Spark is an engine for parallel processing of data on a cluster. Parallelism in Apache Spark allows developers to perform tasks on hundreds of machines in a cluster in parallel and independently. All thanks to the basic concept in Apache Spark — RDD.

Under the hood, these RDDs are stored in partitions on different cluster nodes. Partition basically is a logical chunk of a large distributed data set. It provides the possibility to distribute the work across the cluster, divide the task into smaller parts, and reduce memory requirements for each node. Partition is the main unit of parallelism in Apache Spark.

Let's talk partitions

Spark Partitions


Note right away that spark partitions ≠ hive partitions. They are both chunks of data, but Spark splits data in order to process it in parallel in memory. Hive partition is in the storage, in the disk, in persistence. From now on, by a partition, I'll be referring to a Spark partition.


Once the user has submitted his job into the cluster, each partition is sent to a specific executor for further processing. Only one partition is processed by one executor at a time, so the size and number of partitions transferred to the executor are directly proportional to the time it takes to complete them. Thus the more partitions the more work is distributed to executors, with a smaller number of partitions the work will be done in larger pieces (and often faster).

You use partitions even if you are unaware of their existence, but you can manipulate them to speed up data processing.

Let's see what's going on under the hood.

import pandas as pd
import numpy as np

length = 100
names = np.random.choice(['Bob', 'James', 'Marek', 'Johannes', None], length)
amounts = np.random.randint(0, 1000000, length)
country = np.random.choice(
	['United Kingdom', 'Poland', 'USA', 'Germany', None], 
	length
)
df = pd.DataFrame({'name': names, 'amount': amounts, 'country': country})

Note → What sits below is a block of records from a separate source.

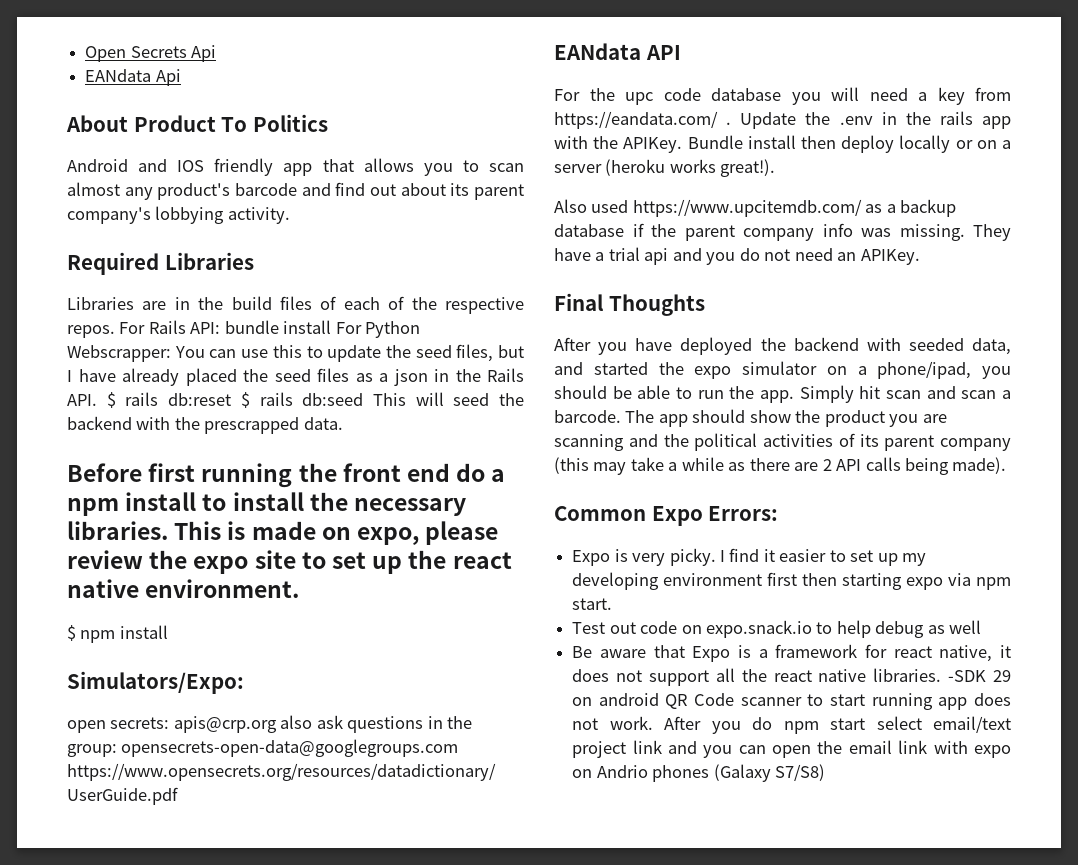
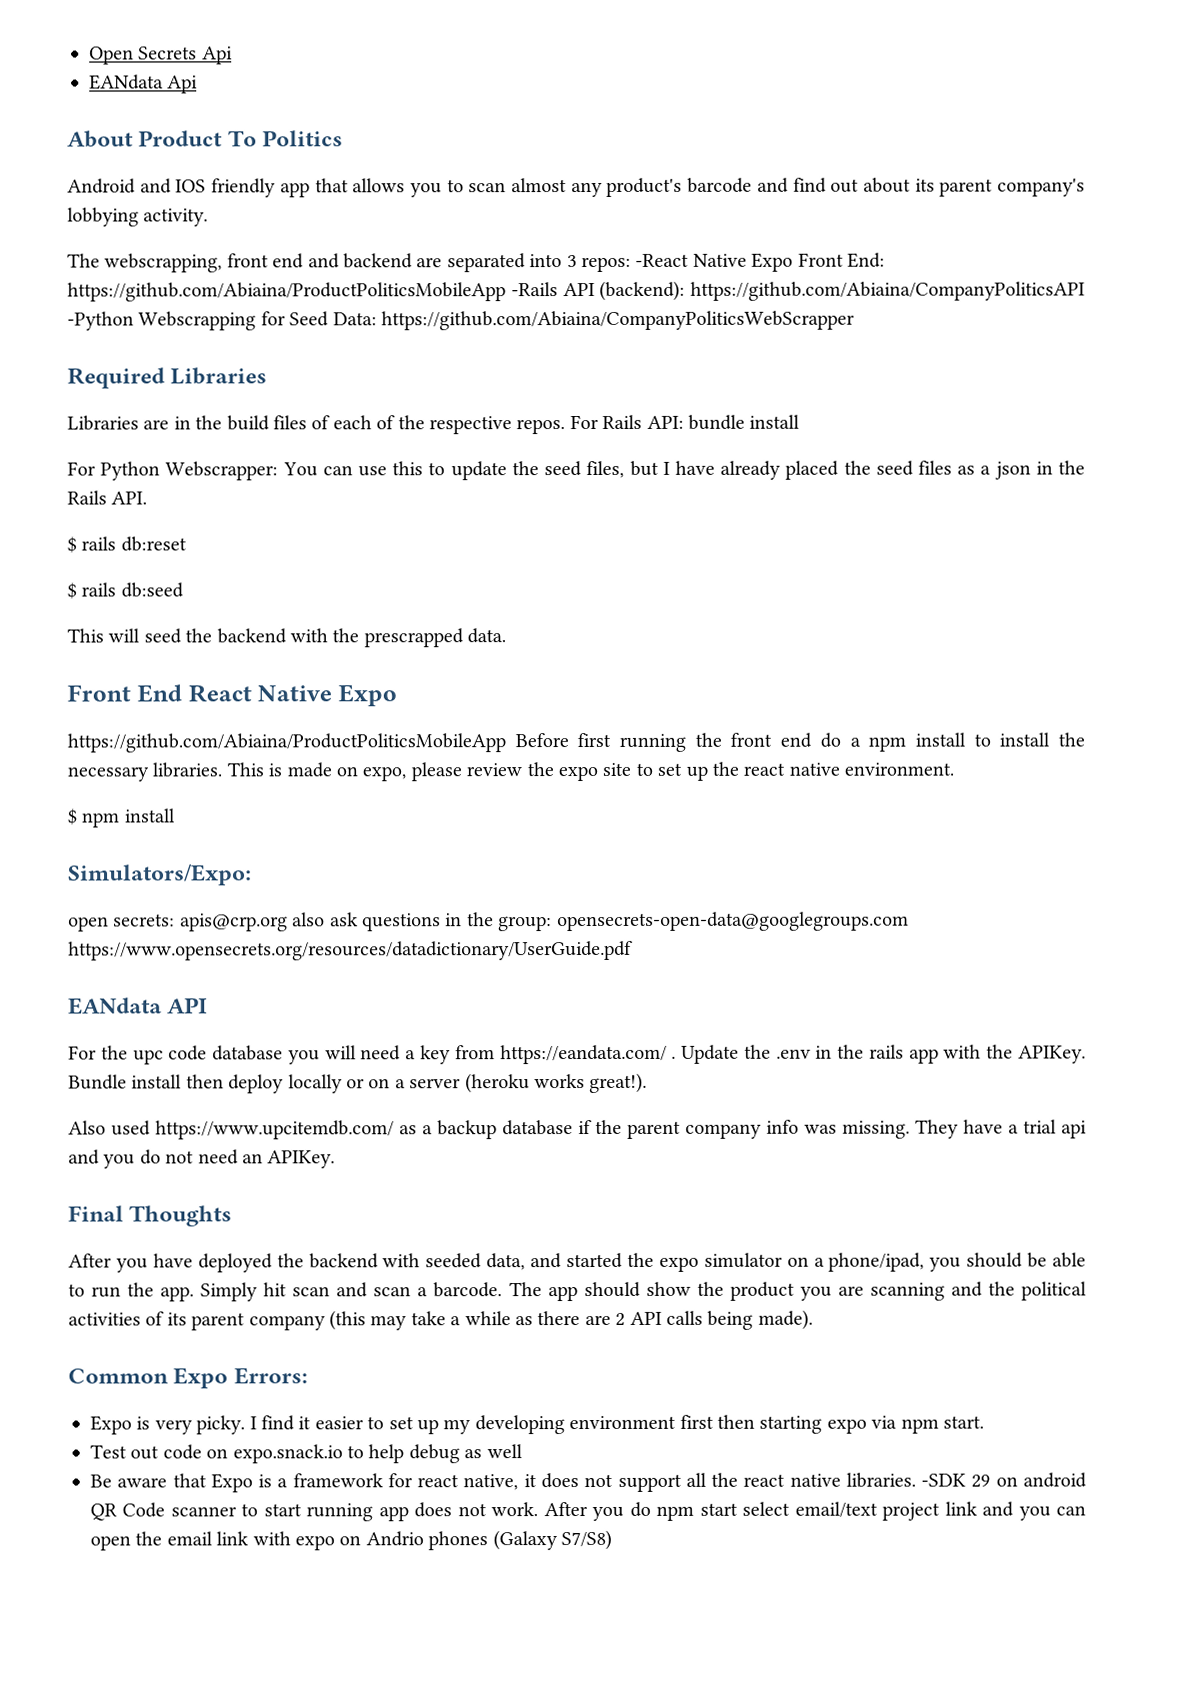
(290, 215) none -> [67,252,885,273] [67,280,1085,302] [67,310,855,331] // The webscrapping, front end and backend are separated into 3 repos: -React Native Expo Front End: https://github.com/Abiaina/ProductPoliticsMobileApp -Rails API (backend): https://github.com/Abiaina/CompanyPoliticsAPI -Python Webscrapping for Seed Data: https://github.com/Abiaina/CompanyPoliticsWebScrapper
(332, 327) none -> (801, 421) //
(97, 400) none -> (148, 498) //
(232, 399) none -> (187, 544) //
(364, 399) none -> (184, 590) //
(343, 423) none -> [67,684,397,707] [67,733,506,753] Front End React Native Expo // https://github.com/Abiaina/ProductPoliticsMobileApp

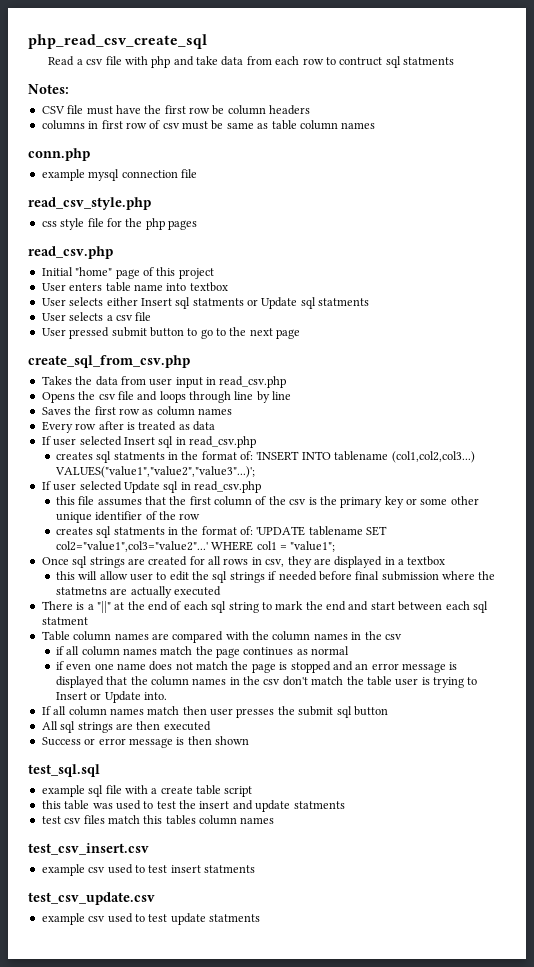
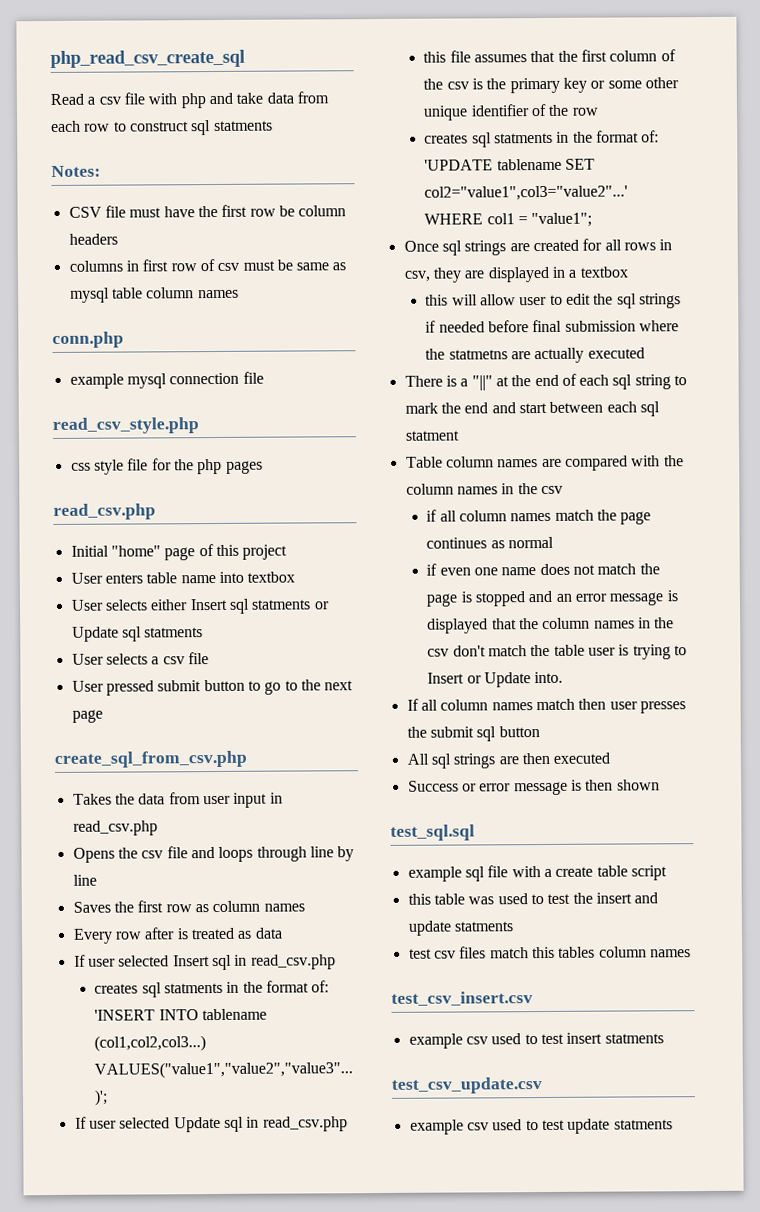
[339,57,383,66] contruct -> [129,121,189,132] construct
(269, 126) none -> [69,287,110,303] mysql

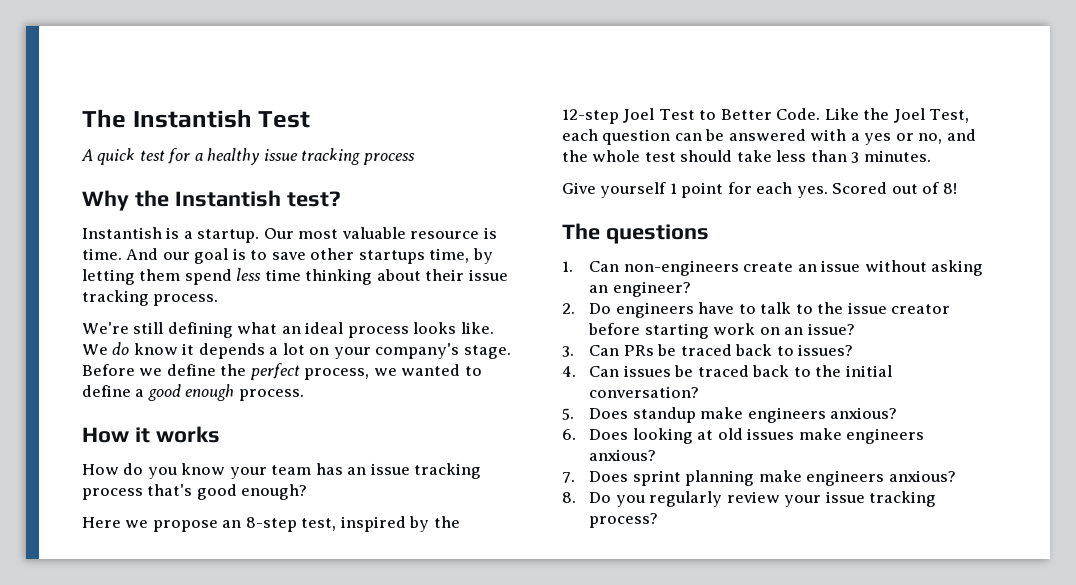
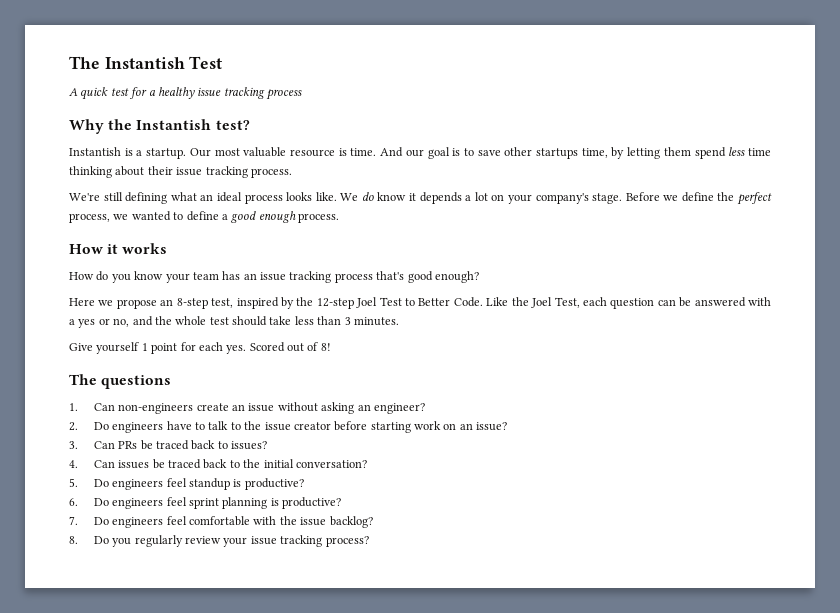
[589,407,898,423] [562,428,925,444] [589,449,657,461] [562,470,956,486] Does standup make engineers anxious? // 6. Does looking at old issues make engineers anxious? // 7. Does sprint planning make engineers anxious? -> [93,478,304,490] [69,497,342,509] [69,516,373,528] Do engineers feel standup is productive? // 6. Do engineers feel sprint planning is productive? // 7. Do engineers feel comfortable with the issue backlog?

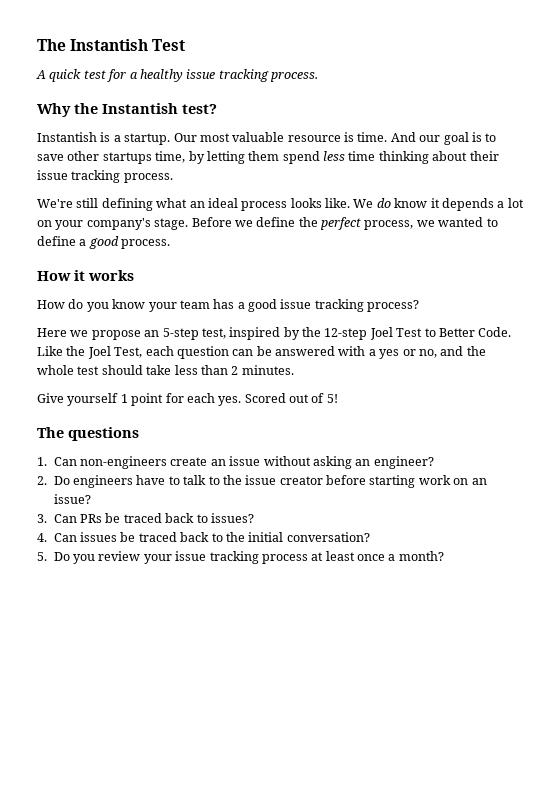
[266,89,302,100] process -> [270,72,318,82] process.
[258,211,296,223] enough -> (119, 242) none
[243,271,479,283] an issue tracking process that's good enough? -> [237,299,420,312] a good issue tracking process?
[176,298,208,309] 8-step -> [162,328,199,340] 5-step
[344,317,351,325] 3 -> [231,366,239,375] 2
[320,343,331,351] 8! -> [326,394,338,403] 5!
[112,478,304,490] [69,497,342,509] [69,516,373,528] [69,535,369,547] engineers feel standup is productive? // 6. Do engineers feel sprint planning is productive? // 7. Do engineers feel comfortable with the issue backlog? // 8. Do you regularly review your issue tracking process? -> [73,551,444,564] you review your issue tracking process at least once a month?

transactions = spark.createDataFrame(df)
print('Number of partitions: {}'.format(transactions.rdd.getNumPartitions()))
print('Partitioner: {}'.format(transactions.rdd.partitioner))
print('Partitions structure: {}'.format(transactions.rdd.glom().collect()))

Looking at the partition structure, we can see that our data is divided into four partitions (because my laptop has 4 cores and the spark created 4 executables in standalone mode), and if we apply the transformations on this data frame, the work of each partition will be done in a separate thread (and in my case on each individual processor core).

Why the hell would you even think about that?

The most important reason is performance. By having all the data needed to calculate on a single node, we reduce the overhead on the shuffle (the need for serialization and network traffic).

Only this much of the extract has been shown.